18 février 1918
Le 18 du 2 1918
Bien Chère Margot
En réponse à ta lettre du 18 plus heureux de te savoir en meilleur santé mais sur ce que je vois le Papa Vincent toujours très mal portant, pour Papa tu ne m’étonne pas du tous, ils devienne de plus en plus original mais écoute il ne faut pas y faire attention il commence à en avoir assez certainement de venir comme cela, je sai qu’ils voudraient bien que la guerre finisse, mais moi aussi j’en serait pas fàcher.
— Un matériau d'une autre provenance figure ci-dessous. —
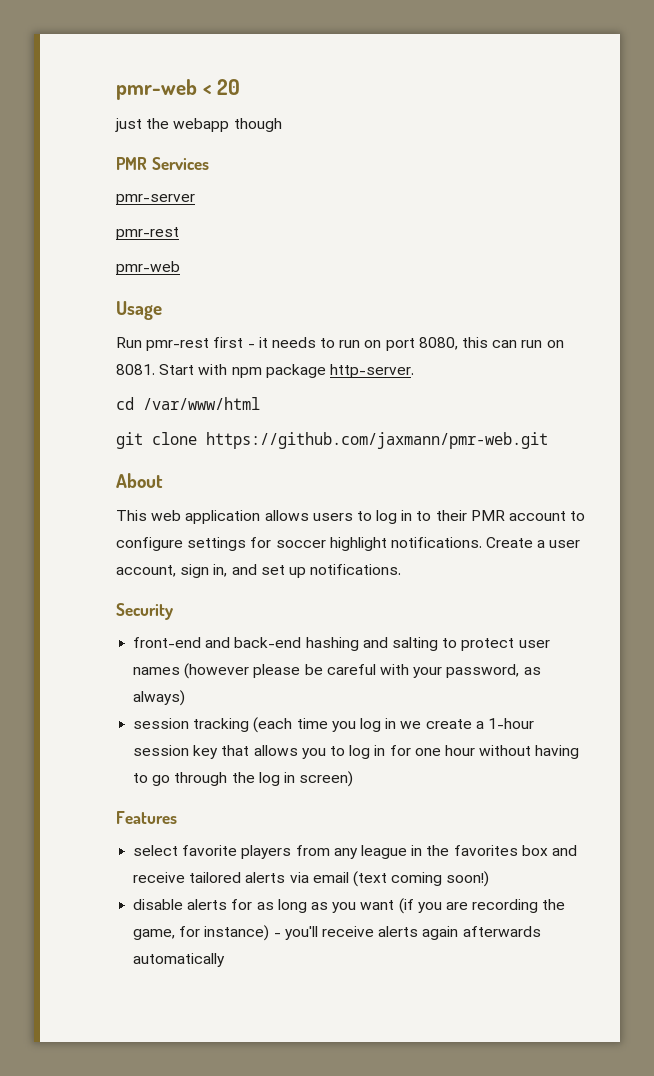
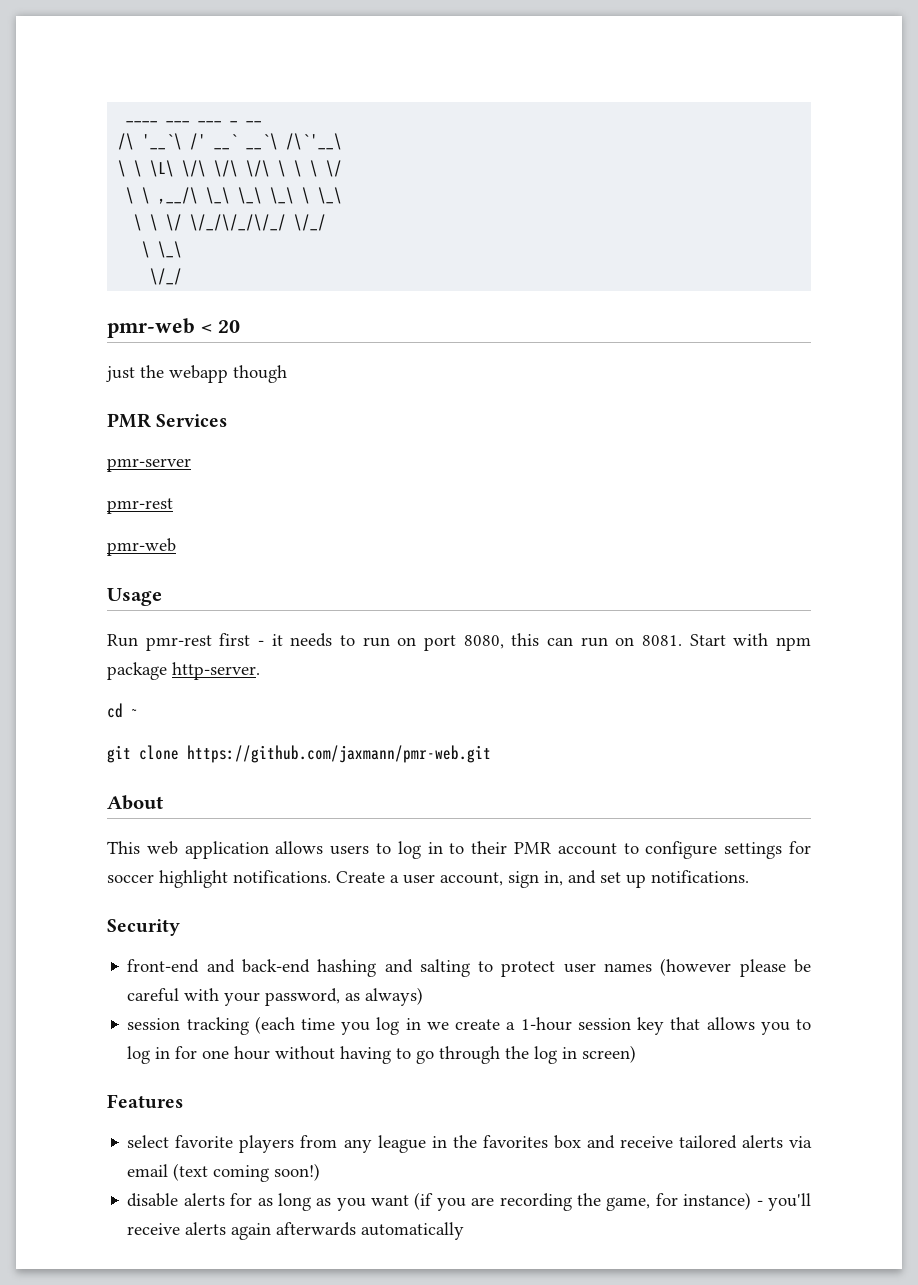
+ ____ ___ ___ _ __
+ /\ '__`\ /' __` __`\ /\`'__\
+ \ \ \L\ \/\ \/\ \/\ \ \ \ \/
+ \ \ ,__/\ \_\ \_\ \_\ \ \_\
+ \ \ \/ \/_/\/_/\/_/ \/_/
+ \ \_\
+ \/_/
- cd /var/www/html
+ cd ~

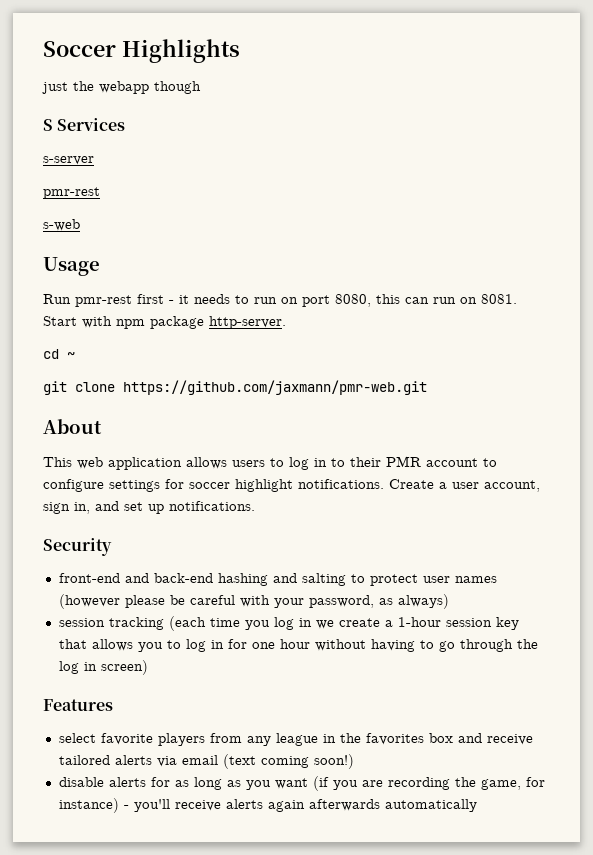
- ____ ___ ___ _ __
- /\ '__`\ /' __` __`\ /\`'__\
- \ \ \L\ \/\ \/\ \/\ \ \ \ \/
- \ \ ,__/\ \_\ \_\ \_\ \ \_\
- \ \ \/ \/_/\/_/\/_/ \/_/
- \ \_\
- \/_/
- pmr-web < 20
+ Soccer Highlights
- PMR Services
+ S Services
- pmr-server
+ s-server
  pmr-rest
- pmr-web
+ s-web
Il n’aurait pas besoin de venir pour travailler si j’étais la, et ce qui les tracasse le plus en ce moment c’est René qui va partire, lui c’est tous, enfint ne fesont pas attention à cela, puisque nous les connaissons, j’espère que ta mère n’y a pas fait attention non plus.
Il ne faut pas en parler au Papa Vincent car il s’en rendrai encore plus malade qui ne l’est encore.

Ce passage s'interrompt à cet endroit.